PROBLEM REQUIREMENTS> Scan the lines below for the word "block". Copy each line you find it in.
::::
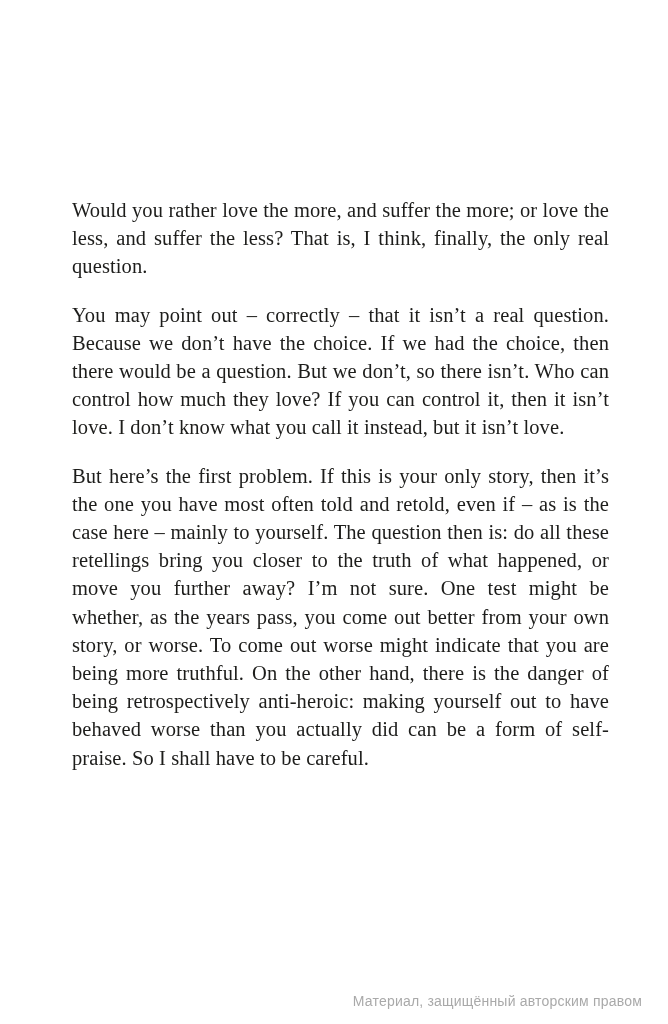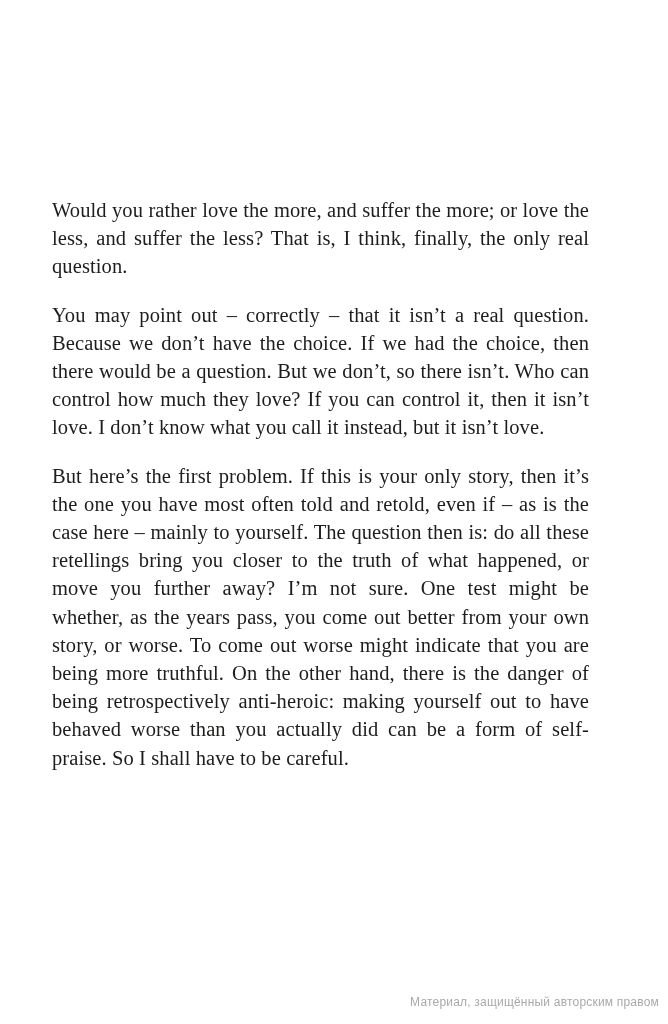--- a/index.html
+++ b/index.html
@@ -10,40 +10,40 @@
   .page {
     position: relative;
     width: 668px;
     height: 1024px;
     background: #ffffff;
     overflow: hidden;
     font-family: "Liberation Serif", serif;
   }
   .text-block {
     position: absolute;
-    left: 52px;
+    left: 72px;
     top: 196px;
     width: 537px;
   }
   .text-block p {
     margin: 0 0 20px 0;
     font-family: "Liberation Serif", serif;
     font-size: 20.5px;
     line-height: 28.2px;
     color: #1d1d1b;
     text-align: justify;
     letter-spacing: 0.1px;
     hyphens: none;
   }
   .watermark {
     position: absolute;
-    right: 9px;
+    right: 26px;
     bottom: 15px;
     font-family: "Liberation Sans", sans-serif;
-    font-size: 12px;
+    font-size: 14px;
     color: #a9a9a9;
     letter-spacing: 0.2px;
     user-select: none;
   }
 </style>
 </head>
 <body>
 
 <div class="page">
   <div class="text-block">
::::
EXPECTED ANSWER>
   .text-block {
   .text-block p {
   <div class="text-block">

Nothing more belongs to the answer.